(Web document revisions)
▶
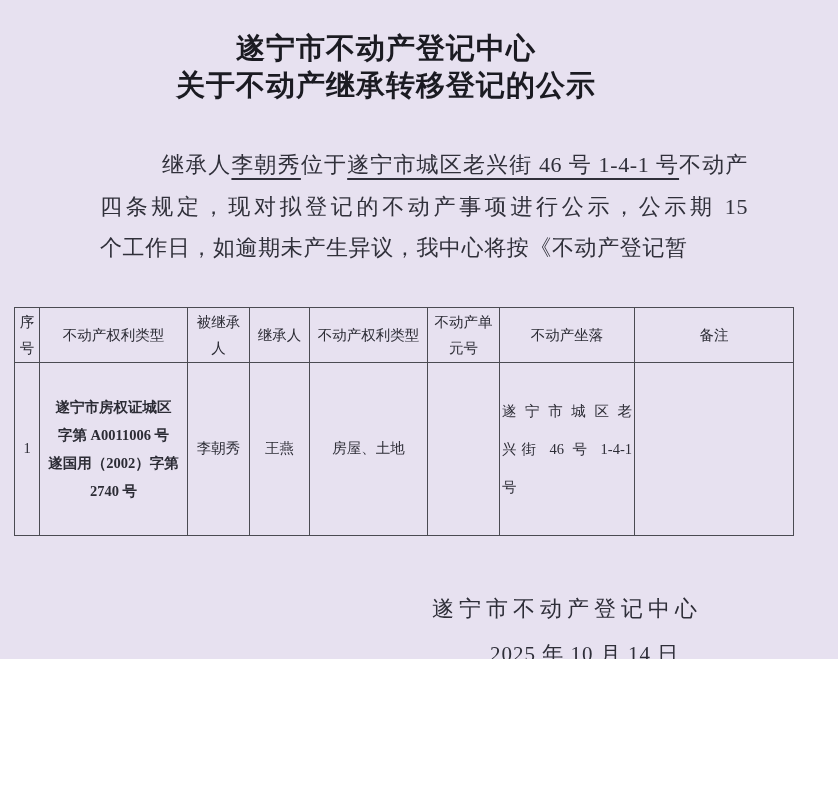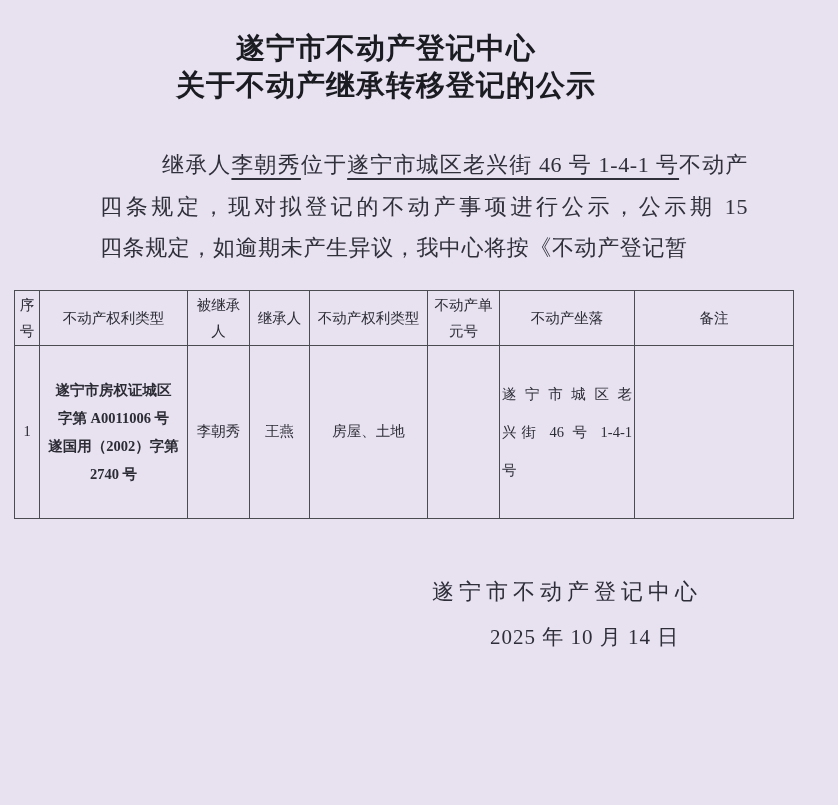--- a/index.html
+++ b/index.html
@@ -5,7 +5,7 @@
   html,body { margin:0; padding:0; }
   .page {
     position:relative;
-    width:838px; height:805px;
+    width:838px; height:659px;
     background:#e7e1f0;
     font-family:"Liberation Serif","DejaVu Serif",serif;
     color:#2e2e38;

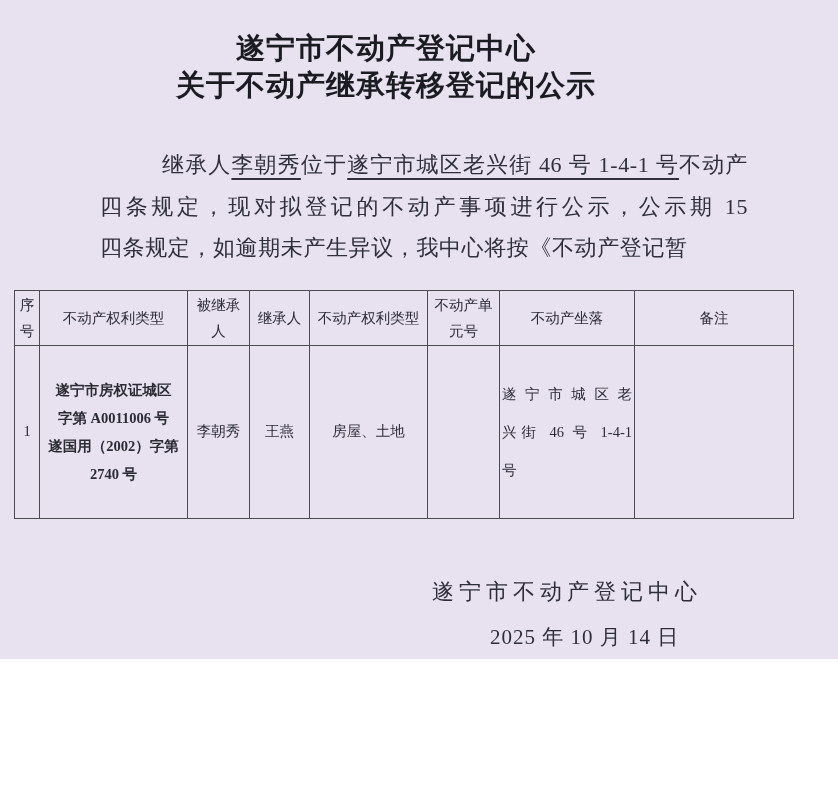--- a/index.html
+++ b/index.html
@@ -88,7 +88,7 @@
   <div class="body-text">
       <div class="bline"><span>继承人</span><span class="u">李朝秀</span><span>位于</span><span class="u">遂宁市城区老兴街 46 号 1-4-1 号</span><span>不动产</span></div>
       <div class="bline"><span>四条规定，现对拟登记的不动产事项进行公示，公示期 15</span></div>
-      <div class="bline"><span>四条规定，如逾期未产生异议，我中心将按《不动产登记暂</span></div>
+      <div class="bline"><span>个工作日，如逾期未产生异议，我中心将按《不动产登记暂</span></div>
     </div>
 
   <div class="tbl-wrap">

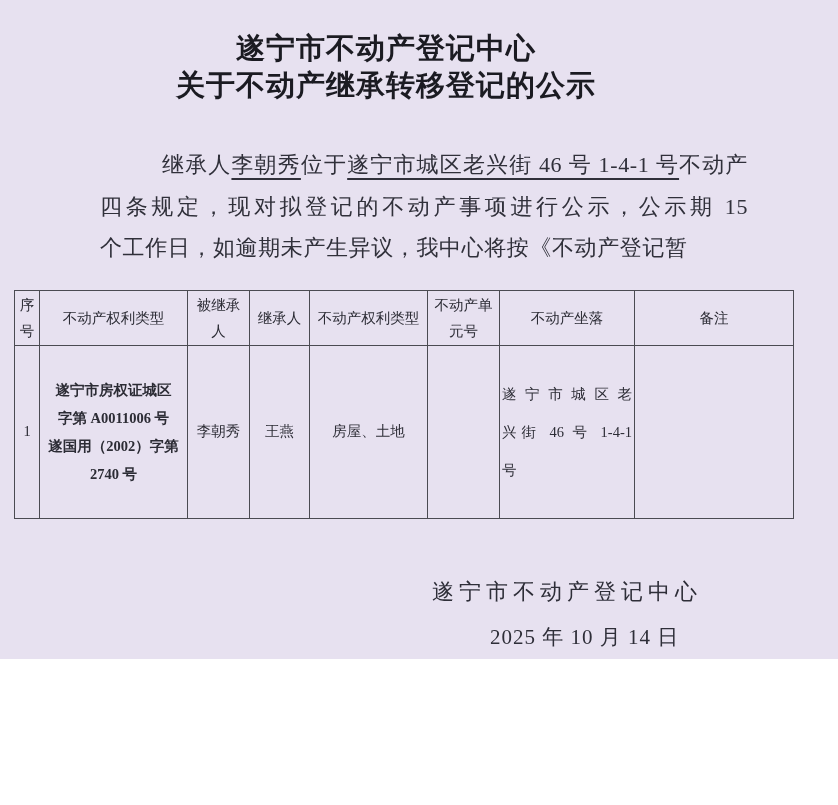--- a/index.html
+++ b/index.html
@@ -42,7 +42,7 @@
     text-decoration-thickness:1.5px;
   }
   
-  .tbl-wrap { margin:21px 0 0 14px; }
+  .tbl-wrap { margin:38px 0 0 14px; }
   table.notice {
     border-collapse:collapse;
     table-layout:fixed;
◀
▶
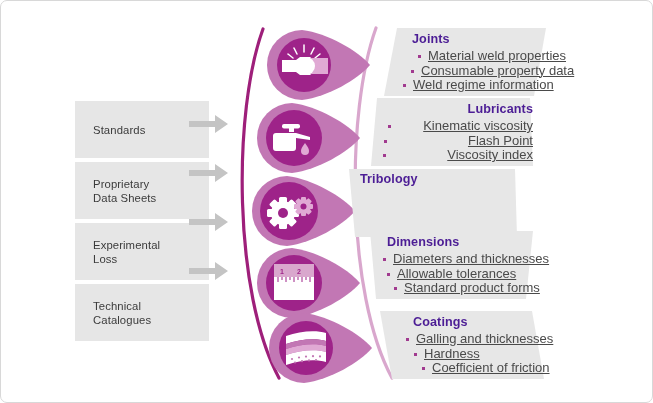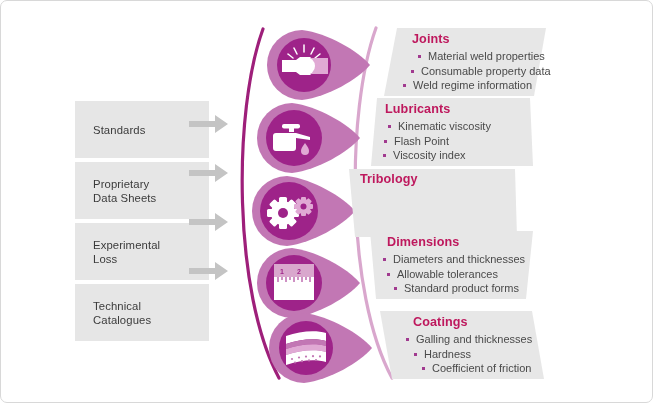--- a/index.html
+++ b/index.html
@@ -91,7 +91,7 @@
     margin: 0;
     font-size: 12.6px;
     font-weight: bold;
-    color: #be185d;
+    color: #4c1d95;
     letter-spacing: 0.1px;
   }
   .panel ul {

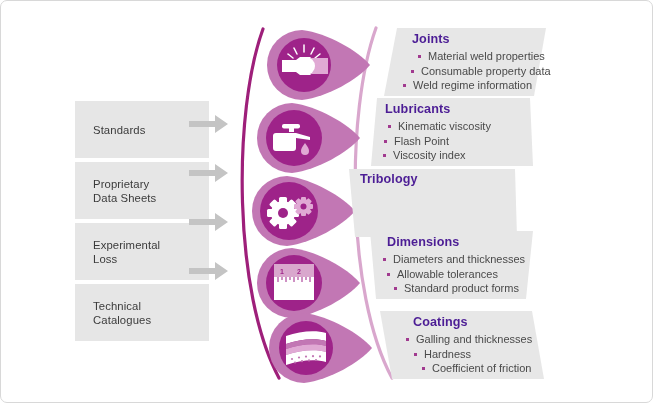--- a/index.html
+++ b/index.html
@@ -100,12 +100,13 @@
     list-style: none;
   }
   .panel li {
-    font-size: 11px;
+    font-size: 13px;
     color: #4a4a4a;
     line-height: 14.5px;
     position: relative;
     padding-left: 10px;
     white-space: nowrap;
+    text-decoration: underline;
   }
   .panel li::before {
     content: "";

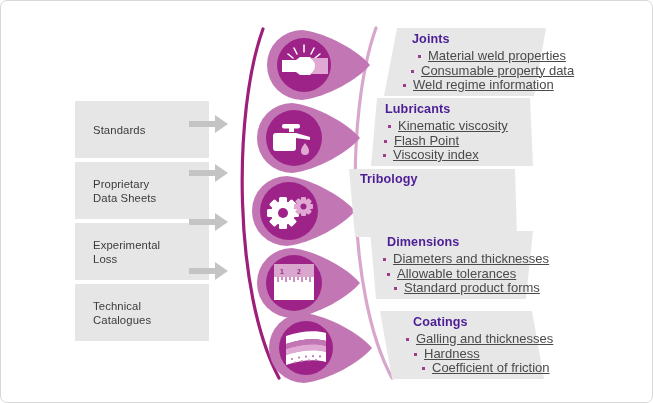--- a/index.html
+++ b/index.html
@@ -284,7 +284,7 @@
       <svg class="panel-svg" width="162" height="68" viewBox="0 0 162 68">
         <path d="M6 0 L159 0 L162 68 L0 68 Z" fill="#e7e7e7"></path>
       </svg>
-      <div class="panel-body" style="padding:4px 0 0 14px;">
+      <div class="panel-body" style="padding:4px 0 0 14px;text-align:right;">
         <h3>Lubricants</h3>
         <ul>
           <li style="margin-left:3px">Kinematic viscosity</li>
◀
▶
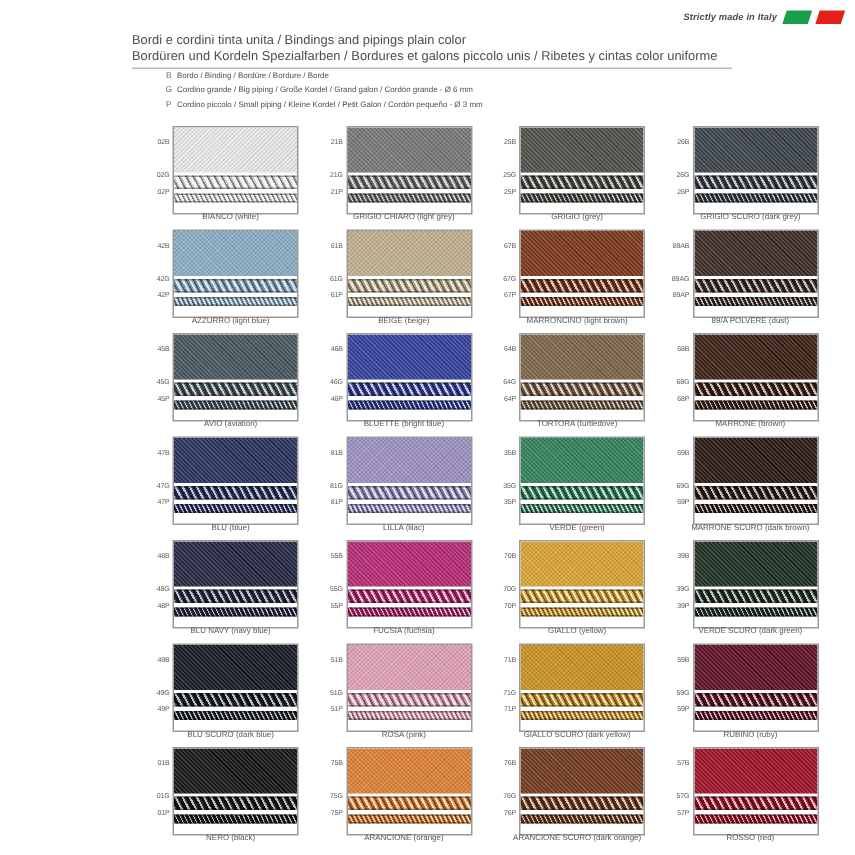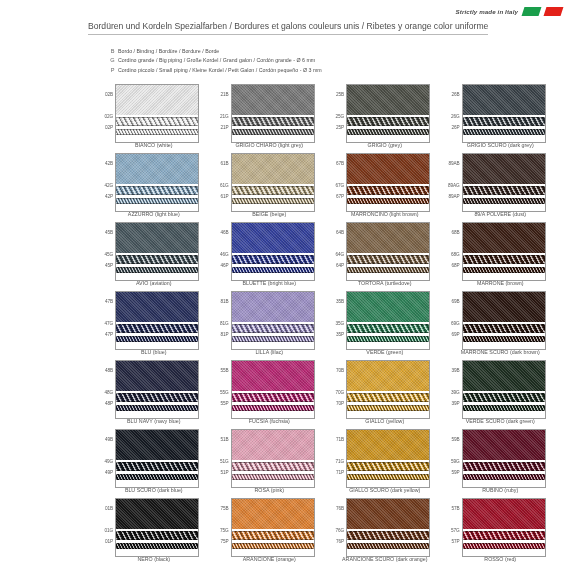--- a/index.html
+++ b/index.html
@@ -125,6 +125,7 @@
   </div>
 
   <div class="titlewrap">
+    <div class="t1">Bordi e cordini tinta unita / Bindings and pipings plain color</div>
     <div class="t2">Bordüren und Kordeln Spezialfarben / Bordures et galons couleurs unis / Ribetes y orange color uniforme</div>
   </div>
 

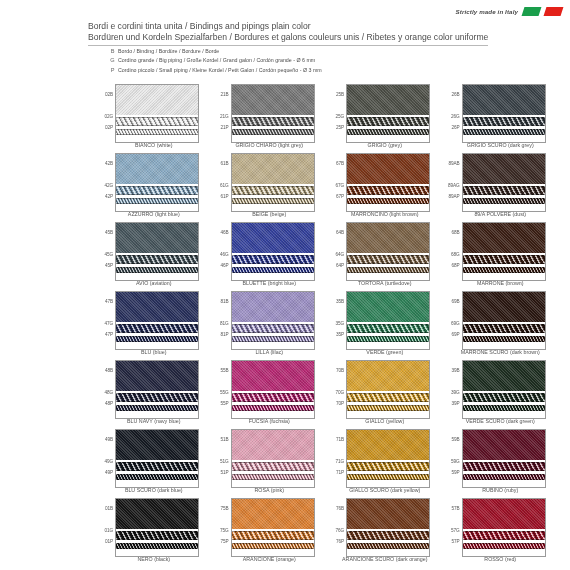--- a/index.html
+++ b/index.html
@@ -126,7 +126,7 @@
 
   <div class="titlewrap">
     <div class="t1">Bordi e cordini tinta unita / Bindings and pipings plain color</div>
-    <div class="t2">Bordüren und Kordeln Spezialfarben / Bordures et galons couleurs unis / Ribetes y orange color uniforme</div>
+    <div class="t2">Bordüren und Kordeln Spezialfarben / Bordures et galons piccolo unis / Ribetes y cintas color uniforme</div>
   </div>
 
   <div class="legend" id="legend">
◀
[Your assignment]
Going through the entries above, tally every line that contains the string "height", then state only the total.

[Task solution]
4